2. PSl. *krawu ‘roof’ (OCS krovъ, Czech/Russ. krov) is traced by some to Germanic etymons with the same meaning (OE hrōf, ON hróf etc.); if Celtic mediation is assumed, from dialectal PIE *ḱrōpo- > Proto-Celtic *krāfo- (cf. MIr cró ‘enclosure’, Welsh crau ‘hovel, pigsty’). However, the Slavic preform is usually reconstructed as PSl. *kròvъ and considered a derivative of *krỳti ‘to cover, hide’. Furthermore, the Celtic words are unrelated to Germanic (< *hrōfa- < *ḱrōpo-), stemming instead from Proto-Celtic *krewo- ~ kruwo-, presumably from PIE kreu̯h₁- ‘to hide’.

== Borrowings from unknown languages ==
There is an alternative possibility that the Proto-Slavic words refusing satemization (*karwā, *krawu, etc.) were borrowed into Pre-Proto-Slavic or perhaps even Pro-Balto-Slavic from some unknown kentum language rather than from Celtic specifically. In 1989, Georg Holzer suggested the existence of a "temematic substrate" in Proto-Slavic, comprising at least 45 words borrowed from an unknown (undocumented) Indo-European language and sharing some irregular features. In these 45 words, the standard Indo-European voiceless stops (tenues, like p, t, k) inexplicably became voiced (mediae, like b, d, g), and vice versa — a systematic irregularity that points to a specific, undocumented substrate language.

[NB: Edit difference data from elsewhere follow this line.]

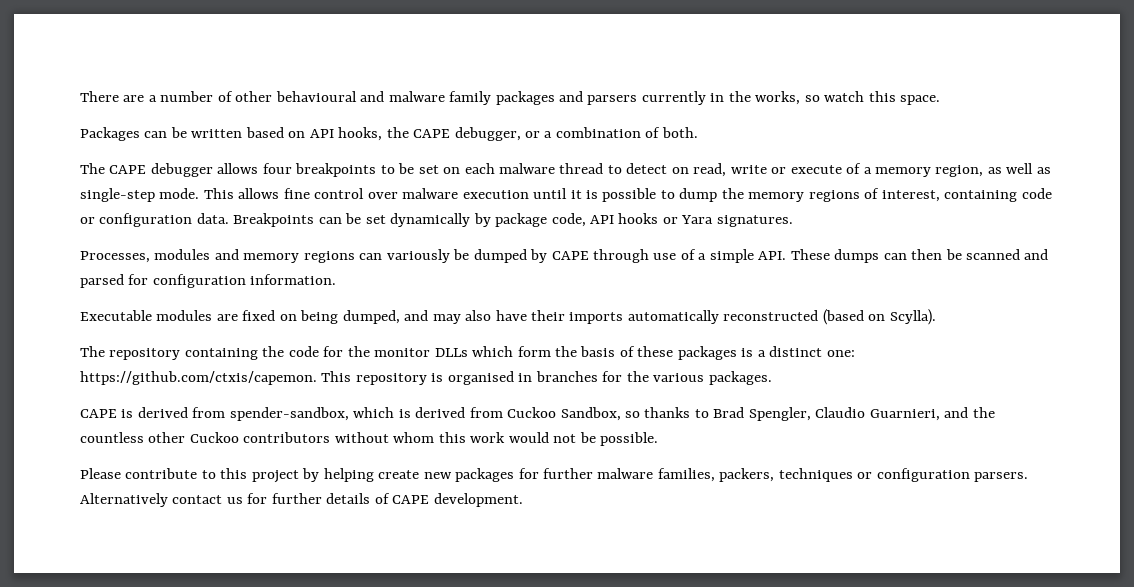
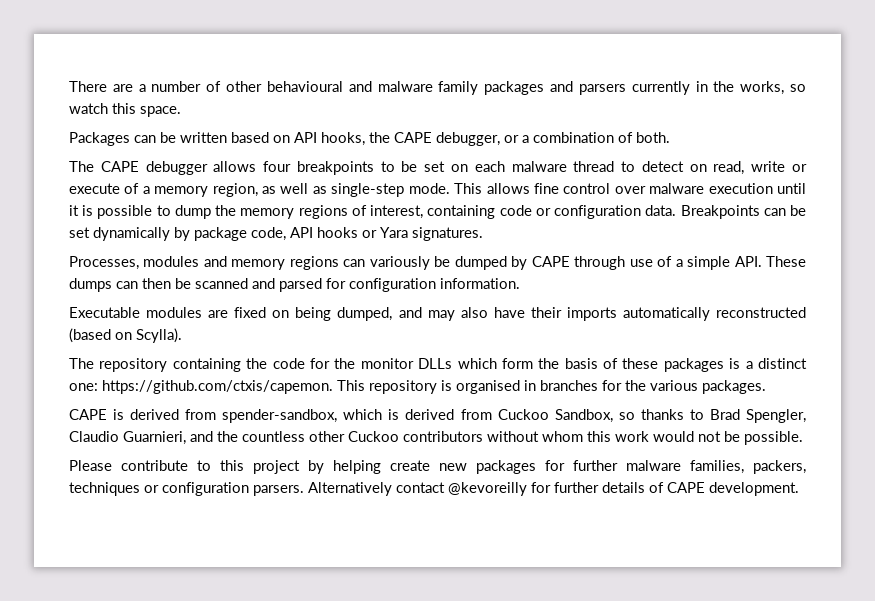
- Alternatively contact us for further details of CAPE development.
+ Alternatively contact @kevoreilly for further details of CAPE development.

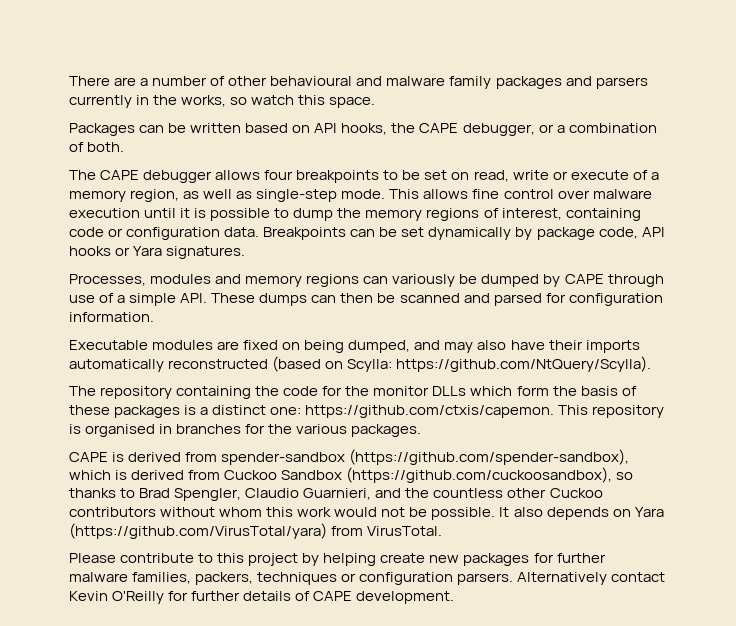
- The CAPE debugger allows four breakpoints to be set on each malware thread to detect on read, write or execute of a memory region, as well as single-step mode.
+ The CAPE debugger allows four breakpoints to be set on read, write or execute of a memory region, as well as single-step mode.
- Executable modules are fixed on being dumped, and may also have their imports automatically reconstructed (based on Scylla).
+ Executable modules are fixed on being dumped, and may also have their imports automatically reconstructed (based on Scylla: https://github.com/NtQuery/Scylla).
- CAPE is derived from spender-sandbox, which is derived from Cuckoo Sandbox, so thanks to Brad Spengler, Claudio Guarnieri, and the countless other Cuckoo contributors without whom this work would not be possible.
+ CAPE is derived from spender-sandbox (https://github.com/spender-sandbox), which is derived from Cuckoo Sandbox (https://github.com/cuckoosandbox), so thanks to Brad Spengler, Claudio Guarnieri, and the countless other Cuckoo contributors without whom this work would not be possible. It also depends on Yara (https://github.com/VirusTotal/yara) from VirusTotal.
- Alternatively contact @kevoreilly for further details of CAPE development.
+ Alternatively contact Kevin O'Reilly for further details of CAPE development.

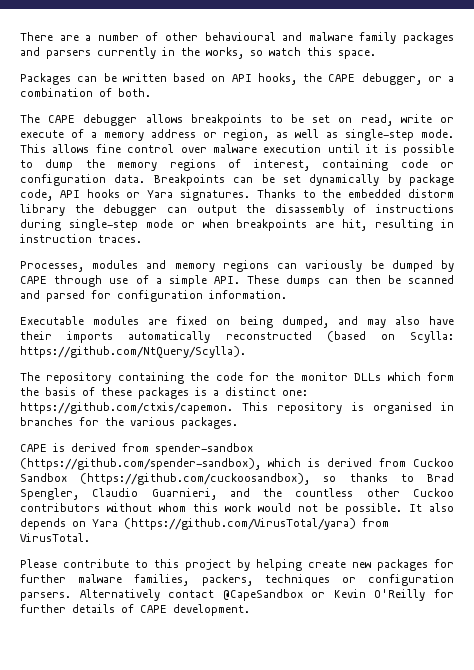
- The CAPE debugger allows four breakpoints to be set on read, write or execute of a memory region, as well as single-step mode.
+ The CAPE debugger allows breakpoints to be set on read, write or execute of a memory address or region, as well as single-step mode.
+ Thanks to the embedded distorm library the debugger can output the disassembly of instructions during single-step mode or when breakpoints are hit, resulting in instruction traces.
- Alternatively contact Kevin O'Reilly for further details of CAPE development.
+ Alternatively contact @CapeSandbox or Kevin O'Reilly for further details of CAPE development.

Responding to Holzer's arguments, Matasović and Kassian later compiled their own lists of possible archaic substrate words in Proto-Slavic (with Kassian doubting the Indo-European character of the substrate language).

==Slavic and Greek==
Ancient Greek words in Proto-Slavic are identified through phonetic features, some related to Greek phonetic history, others possibly Scythian-Sarmatian or Gothic mediations. According to Vlajić-Popović, non-mediated Ancient Greek words are korablja (ark), koliba (cottage, hut), and supposedly trem (porch); Scythian mediations are haluga (fence), koš (basket), talog (dregs), kurva (whore); supposedly Gothic mediations are crkva (church) and daska (plank).

==Other Indo-European languages==
Speculations as to contacts between Proto-Slavic speakers and other Indo-European languages are frequent in the literature on Slavic historical linguistics. Proposals include the Italic, Illyrian, Thracian, Venetic, and Armenian languages.